Within weeks, four proposals came in – most suggesting robotic handling around the company’s existing etchers. One solution, however, immediately caught David’s attention.
“One supplier completely reimagined the process,” Word said. “They introduced a different etching system altogether – something we didn’t even know existed.”
That supplier, New Way Automation, proposed a high-speed laser system capable of marking each device in about ten seconds instead of nearly two minutes. Using hybrid laser technology (Keyence MD-X), the system combines fiber and YVO₄ methods to enable faster marking with minimal heat transfer. The new system wouldn’t just speed up the current process – it would also greatly reduce the manual handling of devices over time. The initial setup will still involve manual handling, but the final version is planned to include automated label application and conveyor systems to move devices between workstations.
“This will change the scale of operations entirely,” said Word. “Our new machine will do the same work as ten of our existing ones, and it’s designed from the start to be automated.”
Following HowToRobot’s structured sourcing process and tapping into its supplier network was what enabled the discovery, according to Word:
“HowToRobot connects companies like ours with partners that bring new ideas and technologies,” he said. “We could see all the different approaches side by side. That made it easy to decide which one truly solved the problem. If we’d tried to solve this ourselves, we’d probably have bought ten more of the same machines.”
– David Word, COO, Lexicon Tech Solutions
Lexicon turns bottleneck into advantage
Lexicon is now installing the new etching system as the first step in a phased automation setup. Future stages will add robotic handling and conveyor integration for a fully automated line.
The setup is expected to free several operators per line, reduce the need for seasonal hires, and provide more consistent results.
“The robots don’t call in sick,” Word said. “We’ll still have people maintaining and monitoring, but not standing there loading laptops all day.”

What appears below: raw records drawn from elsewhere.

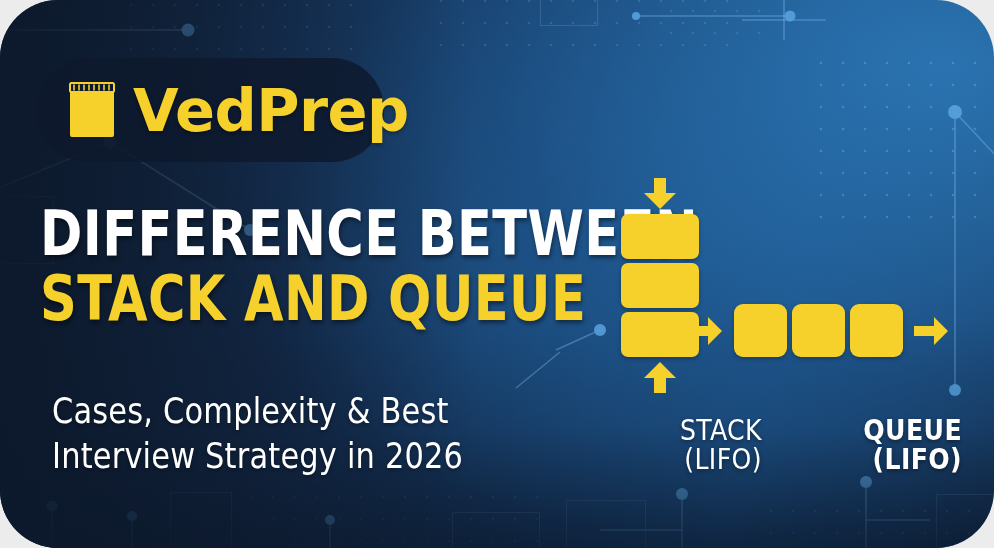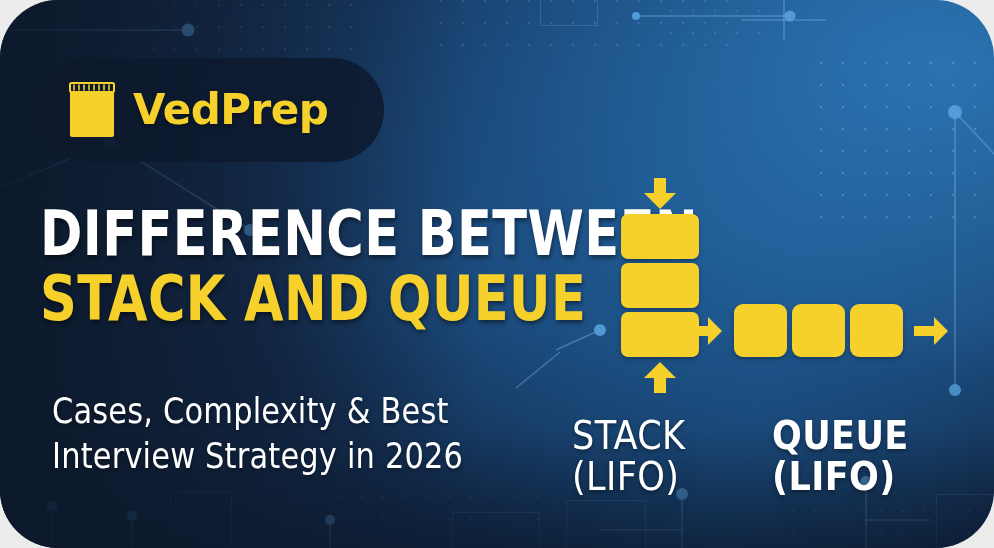--- a/index.html
+++ b/index.html
@@ -92,7 +92,7 @@
   #logo-text {
     color: #f6d12b;
     font-family: "DejaVu Sans", sans-serif;
-    font-size: 42px;
+    font-size: 59px;
     font-weight: bold;
     letter-spacing: -0.5px;
     line-height: 1;

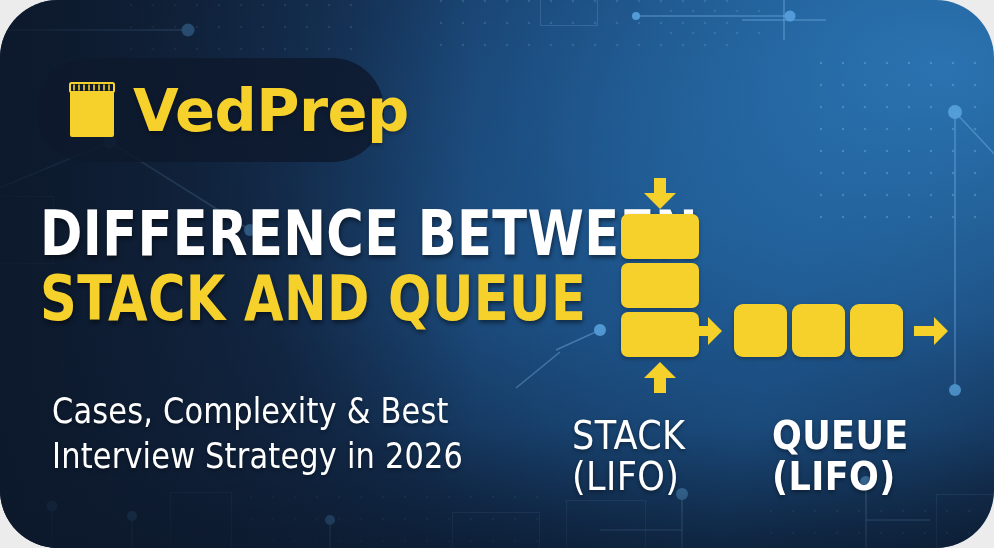--- a/index.html
+++ b/index.html
@@ -198,10 +198,10 @@
     position: absolute;
     color: #ffffff;
     font-family: "Liberation Sans Narrow", "DejaVu Sans Condensed", "Liberation Sans", sans-serif;
-    font-size: 39px;
+    font-size: 28px;
     font-weight: normal;
     line-height: 1.05;
-    text-align: left;
+    text-align: right;
     letter-spacing: 0.4px;
     text-shadow: 0 2px 4px rgba(0,0,0,0.4);
     white-space: pre-line;

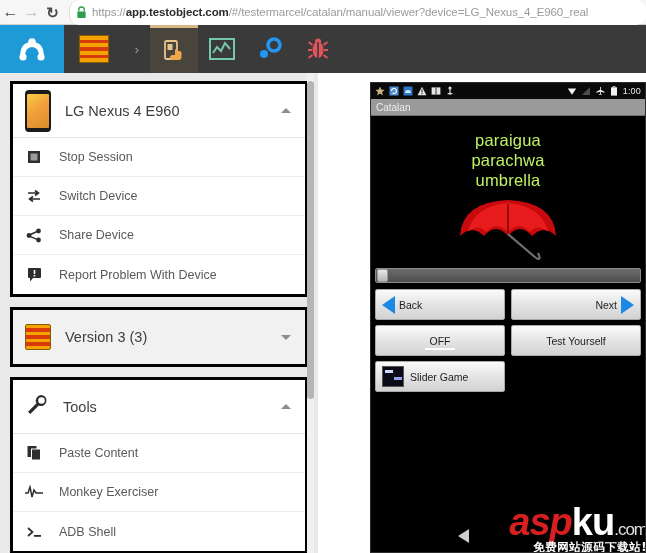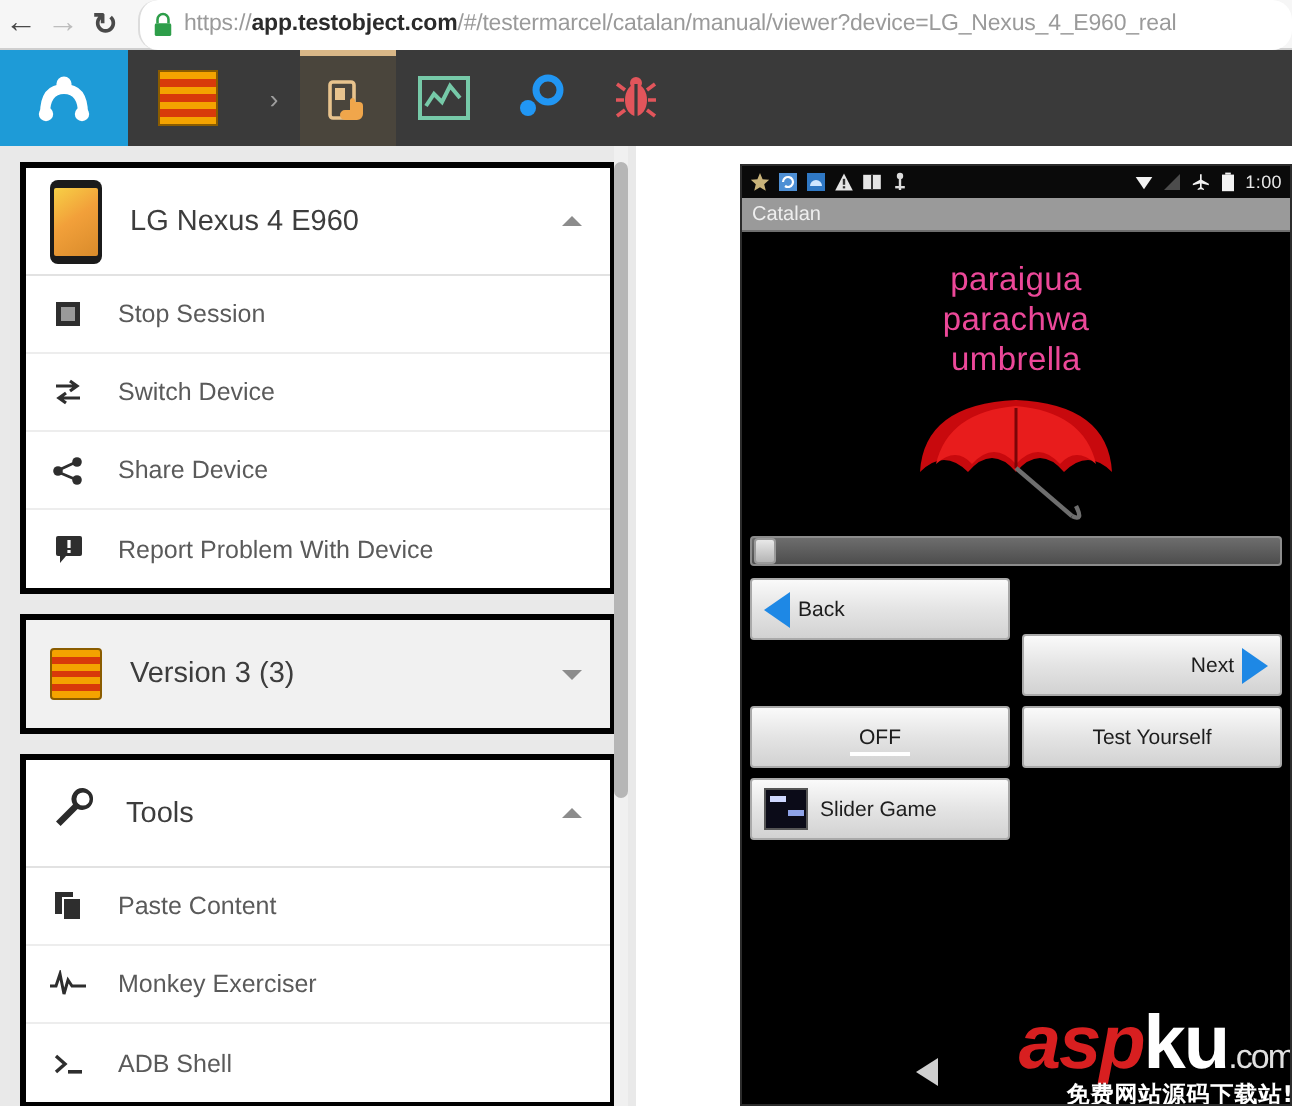--- a/index.html
+++ b/index.html
@@ -204,7 +204,7 @@
     padding-top: 14px; text-align: center;
   }
   .word {
-    color: #ec4899; font-size: 16.5px; line-height: 20px;
+    color: #bef264; font-size: 16.5px; line-height: 20px;
     letter-spacing: .2px;
     text-align: center;
   }

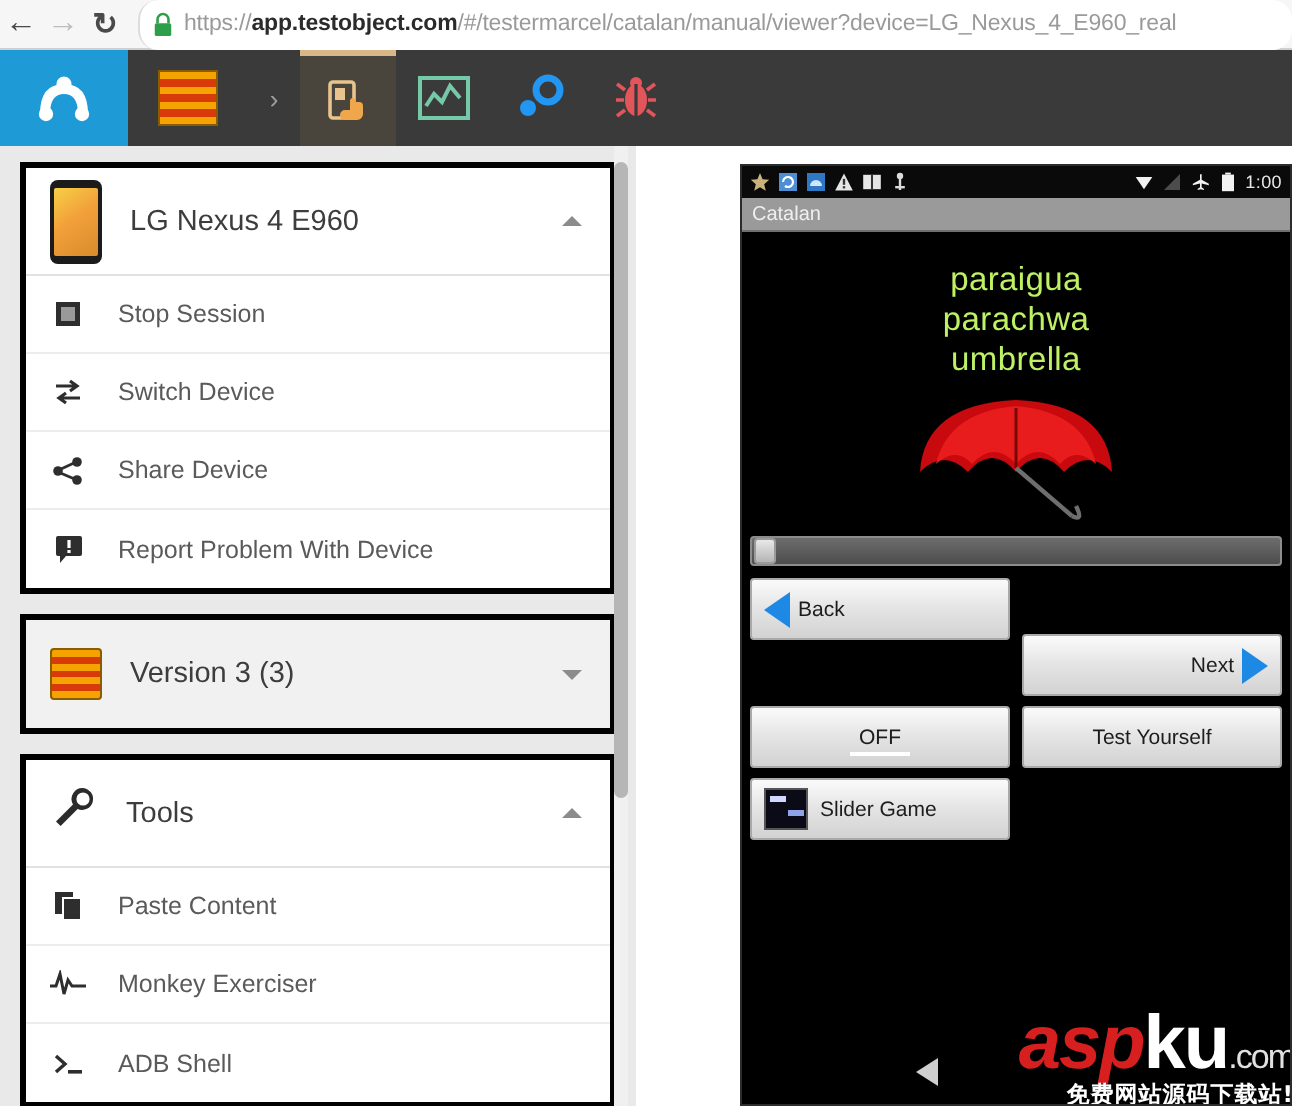--- a/index.html
+++ b/index.html
@@ -240,7 +240,7 @@
   }
   .abtn .lbl { font-size: 10.5px; color: #1d1d1d; }
   .abtn.center { justify-content: center; }
-  .abtn.rightlbl { justify-content: flex-end; margin-top: 28px; }
+  .abtn.rightlbl { justify-content: flex-end; }
   .tri-left {
     width: 0; height: 0;
     border-top: 9px solid transparent;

The new technology also sets Lexicon apart from competitors still using older systems. “The customer we’re working with now is using four different companies,” Word said. “I learned that the others are all using the older technology we’re replacing – so we’ll be ahead of the competition in this.”
For Lexicon’s school district customers, that difference matters. “Every customer wants to know how fast they can get their devices back,” Word said. “This gives us a real edge.”
How Lexicon is making its breakthrough feasible
Discovering a breakthrough solution was only part of the challenge. The next question was how to fund it. Lexicon needed to invest in the new system to meet customer demand but didn’t want to tie up cash needed for other parts of the operation.
To make that possible, the company used the HowToRobot platform to facilitate financing through Holman, one of the financing providers available to customers on the platform. The arrangement allows Lexicon to start payments only once the new etcher is running – helping the company move ahead without slowing other improvements.
Looking back, Word said the experience did more than lead to a single project. It showed his team how a structured process and outside input could reveal new ways of thinking.
“When you’re in the weeds, it’s hard to look outside and see how to do things differently,” Word said. “HowToRobot brought in outside influences and new ways of thinking that we hadn’t considered before.”